Key Features at a Glance
- Declarative YAML Workflows: Define complex tests and processes in a simple, human-readable format. No coding required for test authors.
- Shared Application Context: A central, version-controlled repository for defining service integrations, enabling collaboration between developers and testers.
- Environment-based Credentials: Securely manage API keys, URLs, and other
secrets for different environments (local, staging, prod) using
.envfiles. - Built-in Assertions and Retries: Validate outcomes directly in your YAML with status, body, and retry checks, perfect for asynchronous workflows.
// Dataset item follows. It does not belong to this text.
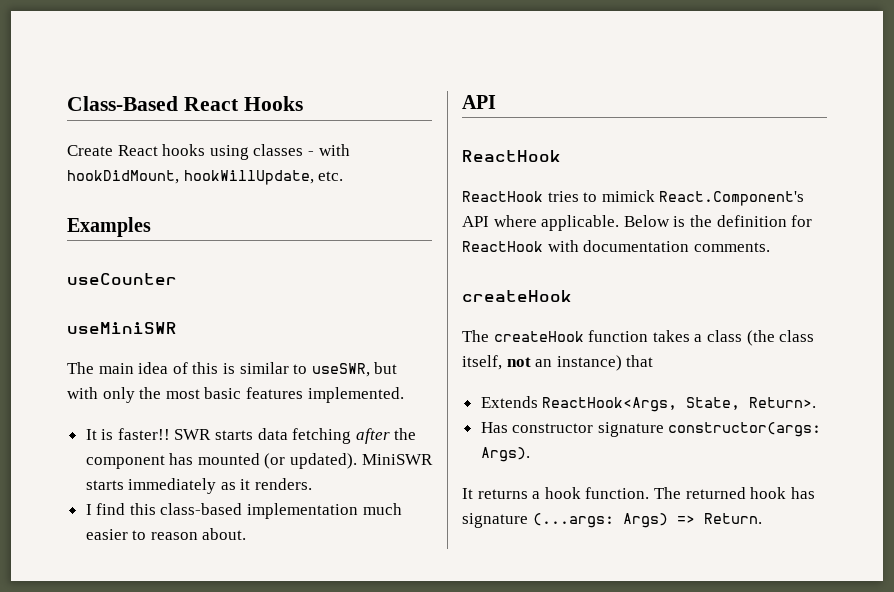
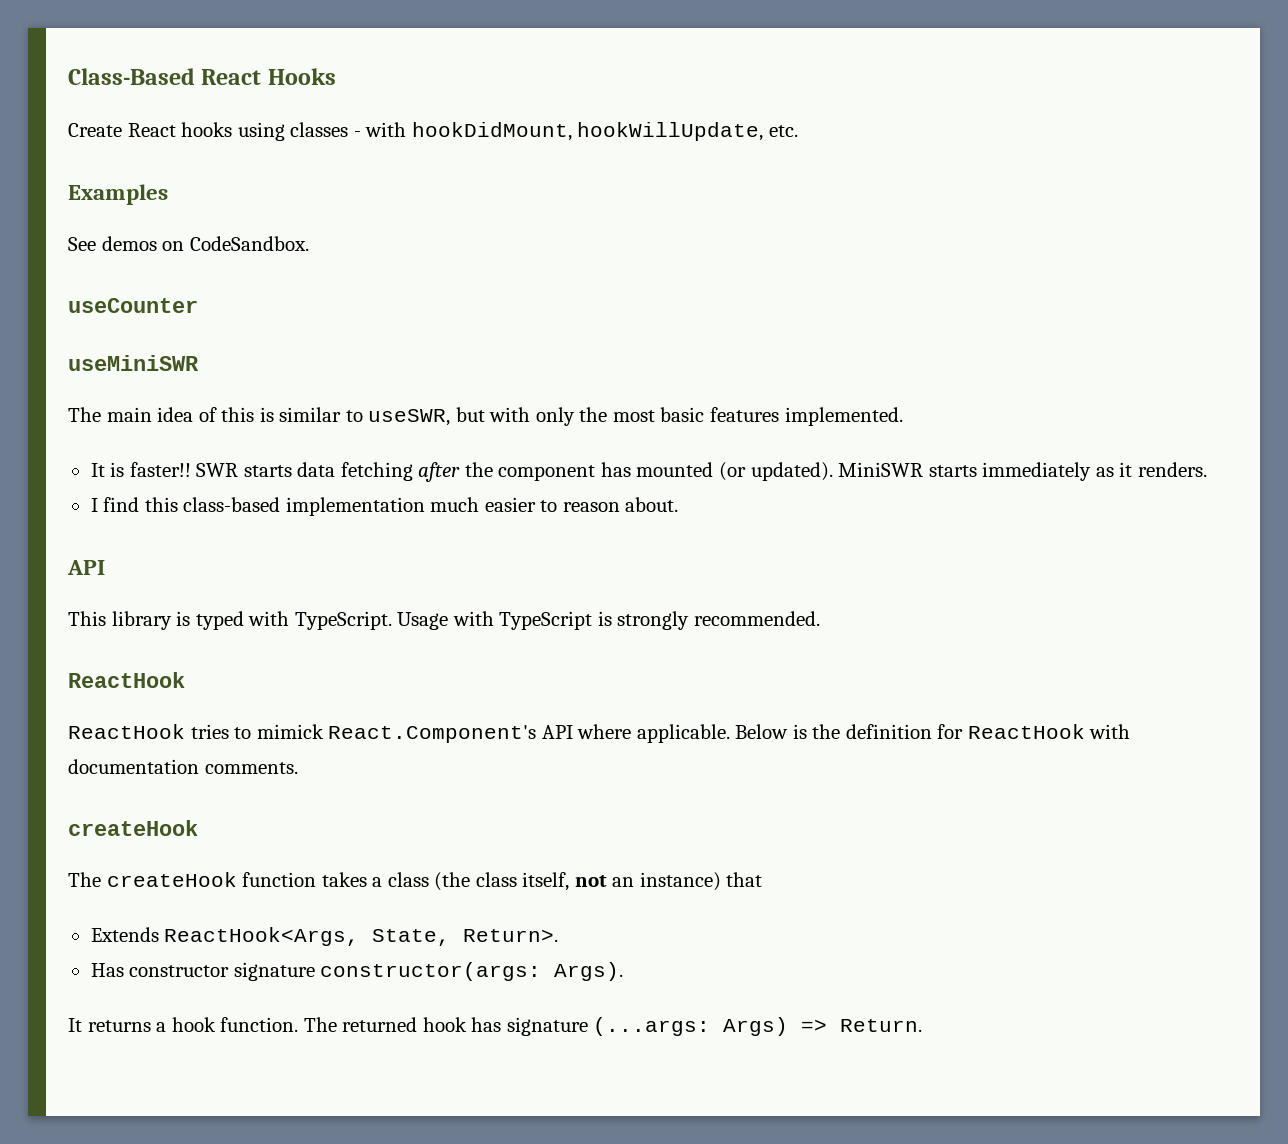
(151, 227) none -> [68,236,309,251] // See demos on CodeSandbox.
(496, 102) none -> [68,611,820,630] // This library is typed with TypeScript. Usage with TypeScript is strongly recommended.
- Automatic Error Handling: Fail-fast error handling stops the flow on any exception, preventing inconsistent states and providing clear reports.
- Enhanced Testability: Easily mock any application to enable robust and fast E2E testing in local and CI environments.
- Composable and Reusable Steps: Build flows from a library of pre-defined, robust steps that can be reused across your application.
- Robust Core Engine: Built with TypeScript for a reliable and type-safe execution environment under the hood.